Derivatives are Actions in Drupal

Derivative configuration is stored using Drupal's Actions.
This means that all derivative configuration, such as parameters dictating the derivative size and quality can be edited by a repository administrator in the Drupal GUI under Manage > System > Actions.

As Actions, they can be executed on nodes manually using Views Bulk Operations. They can also be configured to run automatically on media save thanks to Islandora's additions to the Drupal [Contexts] module.

Derivative actions will replace existing files

If a derivative action runs but the target derivative (as identified by its taxonomy term) already exists, the new file will replace the old file (leaving the rest of the Media intact).

Derivatives can run automatically with Contexts

With the Contexts module, you can configure derivatives to run under specific conditions. These are set in the "Conditions" section. Islandora provides a number of context conditions including:

  • entity bundle
  • media mimetype
  • term (attached to a media or node, or a node's parent node)
  • whether a node or media "is islandora"

You can set up as many of these as you like, with "and" or "or" logic between them.

In the "Reactions" section is where you can set up derivatives. For standard model derivatives, choose the "Derivatives" reaction. This lists all actions, including derivative actions. Note that multifile derivatives won't work here.

Multi-file media

The multi-file media derivatives can NOT be selected from within the "Derivatives" reactions. From the "Reactions" pop-up window, you must choose "Derive file for Existing Media". This panel lists only Multi-file media-type derivatives.

Derivatives have Types

When creating a new Derivative Action, there are a number of flavours of derivative "types" available. All derivative Actions fall into one of these types.

Derivative type name machine name Supplying module Expected Microservice (software)
Generate a Technical metadata derivative generate_fits_derivative Islandora FITS (roblib) Crayfits (FITS)
Generate a audio derivative generate_audio_derivative Islandora Audio Homarus (FFmpeg)
Generate a video derivative generate_video_derivative Islandora Video Homarus (FFmpeg)
Generate an image derivative generate_image_derivative Islandora Image Houdini (ImageMagick)
Get OCR from image generate_ocr_derivative Islandora Text Extraction Hypercube (tesseract/pdftotext)

Multi-file media

The derivatives types available for multi-file media are the ones marked as "for Media Attachment" e.g. "Generate an Image Derivative for Media Attachment".

Derivatives are created by microservices ("Crayfish")

In Islandora, we generate derivatives using microservices, which are small web applications that do a single task. Each microservice takes the name of a file as well as some parameters. It runs an executable and returns a transformed file, which can be loaded back into the repository.

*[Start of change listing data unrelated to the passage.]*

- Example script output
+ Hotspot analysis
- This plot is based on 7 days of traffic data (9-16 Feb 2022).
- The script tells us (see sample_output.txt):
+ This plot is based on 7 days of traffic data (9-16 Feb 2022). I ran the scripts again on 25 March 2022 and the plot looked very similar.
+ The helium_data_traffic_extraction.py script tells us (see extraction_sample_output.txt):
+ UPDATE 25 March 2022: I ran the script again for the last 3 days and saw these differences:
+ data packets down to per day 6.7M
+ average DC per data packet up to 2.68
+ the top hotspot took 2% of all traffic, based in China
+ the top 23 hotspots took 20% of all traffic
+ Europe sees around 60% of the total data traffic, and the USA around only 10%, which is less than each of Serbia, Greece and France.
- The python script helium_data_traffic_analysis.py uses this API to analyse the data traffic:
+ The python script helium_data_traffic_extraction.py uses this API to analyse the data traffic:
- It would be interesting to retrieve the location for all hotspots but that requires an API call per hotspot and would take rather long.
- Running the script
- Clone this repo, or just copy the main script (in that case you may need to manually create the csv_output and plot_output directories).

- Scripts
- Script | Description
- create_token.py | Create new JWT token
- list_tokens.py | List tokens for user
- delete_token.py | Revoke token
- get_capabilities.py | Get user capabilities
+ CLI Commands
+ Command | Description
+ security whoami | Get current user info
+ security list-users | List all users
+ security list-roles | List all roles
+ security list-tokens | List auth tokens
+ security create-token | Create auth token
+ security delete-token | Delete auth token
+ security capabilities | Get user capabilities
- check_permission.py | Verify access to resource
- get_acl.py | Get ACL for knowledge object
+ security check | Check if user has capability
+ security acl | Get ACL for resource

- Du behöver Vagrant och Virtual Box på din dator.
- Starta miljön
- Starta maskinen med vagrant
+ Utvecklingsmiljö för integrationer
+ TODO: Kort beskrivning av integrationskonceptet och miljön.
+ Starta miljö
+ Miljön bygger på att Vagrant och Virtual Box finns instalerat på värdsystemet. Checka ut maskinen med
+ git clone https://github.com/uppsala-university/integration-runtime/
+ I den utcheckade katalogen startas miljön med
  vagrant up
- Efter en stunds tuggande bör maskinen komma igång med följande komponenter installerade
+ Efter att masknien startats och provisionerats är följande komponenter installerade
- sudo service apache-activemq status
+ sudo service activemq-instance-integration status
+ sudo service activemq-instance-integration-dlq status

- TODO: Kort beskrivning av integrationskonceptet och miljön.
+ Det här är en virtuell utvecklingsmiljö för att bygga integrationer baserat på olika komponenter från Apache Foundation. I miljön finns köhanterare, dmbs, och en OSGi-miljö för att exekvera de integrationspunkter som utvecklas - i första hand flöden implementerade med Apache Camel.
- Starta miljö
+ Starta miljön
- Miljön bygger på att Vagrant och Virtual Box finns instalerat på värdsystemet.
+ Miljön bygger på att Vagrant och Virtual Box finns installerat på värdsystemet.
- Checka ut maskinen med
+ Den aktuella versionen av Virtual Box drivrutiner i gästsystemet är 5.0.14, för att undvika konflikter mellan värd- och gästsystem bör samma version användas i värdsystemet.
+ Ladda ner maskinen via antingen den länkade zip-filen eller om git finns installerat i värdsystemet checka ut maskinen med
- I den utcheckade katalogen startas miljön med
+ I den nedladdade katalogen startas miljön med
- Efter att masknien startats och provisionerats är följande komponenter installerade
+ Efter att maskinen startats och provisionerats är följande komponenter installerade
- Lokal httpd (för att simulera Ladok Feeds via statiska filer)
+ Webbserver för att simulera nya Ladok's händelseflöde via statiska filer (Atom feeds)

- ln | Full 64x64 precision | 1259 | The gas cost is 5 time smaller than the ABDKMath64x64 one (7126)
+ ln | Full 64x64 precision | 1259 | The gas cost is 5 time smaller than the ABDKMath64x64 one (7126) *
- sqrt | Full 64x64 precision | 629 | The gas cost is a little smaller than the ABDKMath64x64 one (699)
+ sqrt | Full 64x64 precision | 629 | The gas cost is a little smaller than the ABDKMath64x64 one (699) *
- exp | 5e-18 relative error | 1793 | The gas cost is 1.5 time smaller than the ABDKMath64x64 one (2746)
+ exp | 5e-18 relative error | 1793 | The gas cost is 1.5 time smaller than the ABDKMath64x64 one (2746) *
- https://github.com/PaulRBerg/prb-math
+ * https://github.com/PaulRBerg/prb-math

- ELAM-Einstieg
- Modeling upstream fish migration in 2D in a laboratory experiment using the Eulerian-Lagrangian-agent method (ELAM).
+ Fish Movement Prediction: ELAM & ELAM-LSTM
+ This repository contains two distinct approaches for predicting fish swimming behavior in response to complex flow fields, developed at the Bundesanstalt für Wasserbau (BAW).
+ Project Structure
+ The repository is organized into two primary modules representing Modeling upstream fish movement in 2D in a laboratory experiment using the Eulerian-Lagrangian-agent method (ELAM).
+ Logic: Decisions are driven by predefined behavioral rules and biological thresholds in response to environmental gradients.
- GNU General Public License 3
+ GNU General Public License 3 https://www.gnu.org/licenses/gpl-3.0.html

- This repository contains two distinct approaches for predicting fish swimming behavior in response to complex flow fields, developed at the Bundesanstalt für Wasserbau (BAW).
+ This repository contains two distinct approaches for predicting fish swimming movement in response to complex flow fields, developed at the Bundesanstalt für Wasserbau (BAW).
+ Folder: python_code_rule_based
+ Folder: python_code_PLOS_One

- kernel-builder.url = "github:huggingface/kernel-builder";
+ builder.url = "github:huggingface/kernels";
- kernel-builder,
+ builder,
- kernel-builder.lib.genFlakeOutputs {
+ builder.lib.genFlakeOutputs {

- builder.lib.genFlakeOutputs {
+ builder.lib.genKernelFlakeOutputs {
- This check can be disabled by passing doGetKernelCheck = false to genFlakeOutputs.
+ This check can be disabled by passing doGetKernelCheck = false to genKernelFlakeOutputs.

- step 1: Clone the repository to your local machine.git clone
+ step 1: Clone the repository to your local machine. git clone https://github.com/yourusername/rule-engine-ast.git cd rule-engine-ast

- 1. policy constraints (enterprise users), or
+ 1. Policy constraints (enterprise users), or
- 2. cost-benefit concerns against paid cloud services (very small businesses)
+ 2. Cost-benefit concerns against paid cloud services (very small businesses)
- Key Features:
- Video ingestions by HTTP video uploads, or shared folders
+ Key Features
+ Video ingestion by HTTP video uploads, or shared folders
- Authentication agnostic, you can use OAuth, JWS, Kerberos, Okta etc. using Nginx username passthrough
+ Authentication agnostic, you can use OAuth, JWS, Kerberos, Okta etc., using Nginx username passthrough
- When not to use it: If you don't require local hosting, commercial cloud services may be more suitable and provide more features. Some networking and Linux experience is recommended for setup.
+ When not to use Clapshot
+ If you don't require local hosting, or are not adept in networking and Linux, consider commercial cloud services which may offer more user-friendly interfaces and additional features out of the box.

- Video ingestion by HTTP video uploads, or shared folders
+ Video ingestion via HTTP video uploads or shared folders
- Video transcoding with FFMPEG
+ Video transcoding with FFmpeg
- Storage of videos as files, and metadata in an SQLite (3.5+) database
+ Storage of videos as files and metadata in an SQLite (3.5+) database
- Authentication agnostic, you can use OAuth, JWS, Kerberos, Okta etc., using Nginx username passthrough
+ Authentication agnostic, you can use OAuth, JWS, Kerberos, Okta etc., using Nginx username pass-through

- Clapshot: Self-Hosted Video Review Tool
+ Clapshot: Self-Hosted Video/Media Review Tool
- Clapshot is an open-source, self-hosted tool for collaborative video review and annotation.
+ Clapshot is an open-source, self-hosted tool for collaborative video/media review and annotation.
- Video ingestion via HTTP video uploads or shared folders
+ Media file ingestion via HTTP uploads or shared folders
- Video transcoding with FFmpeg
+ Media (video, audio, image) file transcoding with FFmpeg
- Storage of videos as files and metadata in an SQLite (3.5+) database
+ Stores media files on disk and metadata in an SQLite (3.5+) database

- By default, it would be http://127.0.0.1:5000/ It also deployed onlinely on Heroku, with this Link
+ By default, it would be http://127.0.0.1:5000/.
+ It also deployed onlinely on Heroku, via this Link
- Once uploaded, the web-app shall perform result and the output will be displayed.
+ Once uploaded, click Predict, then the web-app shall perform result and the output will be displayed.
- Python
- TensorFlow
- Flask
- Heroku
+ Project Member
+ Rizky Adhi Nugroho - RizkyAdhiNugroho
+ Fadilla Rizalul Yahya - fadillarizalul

The microservices in Islandora stack are:

Repository Microservice name executable
Crayfish Homarus FFmpeg
Crayfish Houdini ImageMagick
Crayfish Hypercube tesseract/pdftotext
Crayfits Crayfits FITS

Derivatives are created using an external queue

To send orders to the microservices, Islandora sends messages to an external queue, from which the microservices process the jobs as they are able. This is a robust system that can "operate at scale", i.e. can large handle batches of uploads without slowing down the repository.

The queue system used by Islandora is ActiveMQ, and the listeners are part of "Alpaca"

Derivative Swimlane Diagram

The following diagram shows the flow of derivative generation from start to finish. A user saves a Media in Drupal, which may trigger Drupal to emit a derivative event to a queue, which is read by Alpaca and sent to a microservice. The microservice gets the original file and makes a transformation, returning the derivative file to Alpaca, which sends it back to Drupal to become a Drupal Media. Derivative process swimlane diagram


Last update: April 18, 2024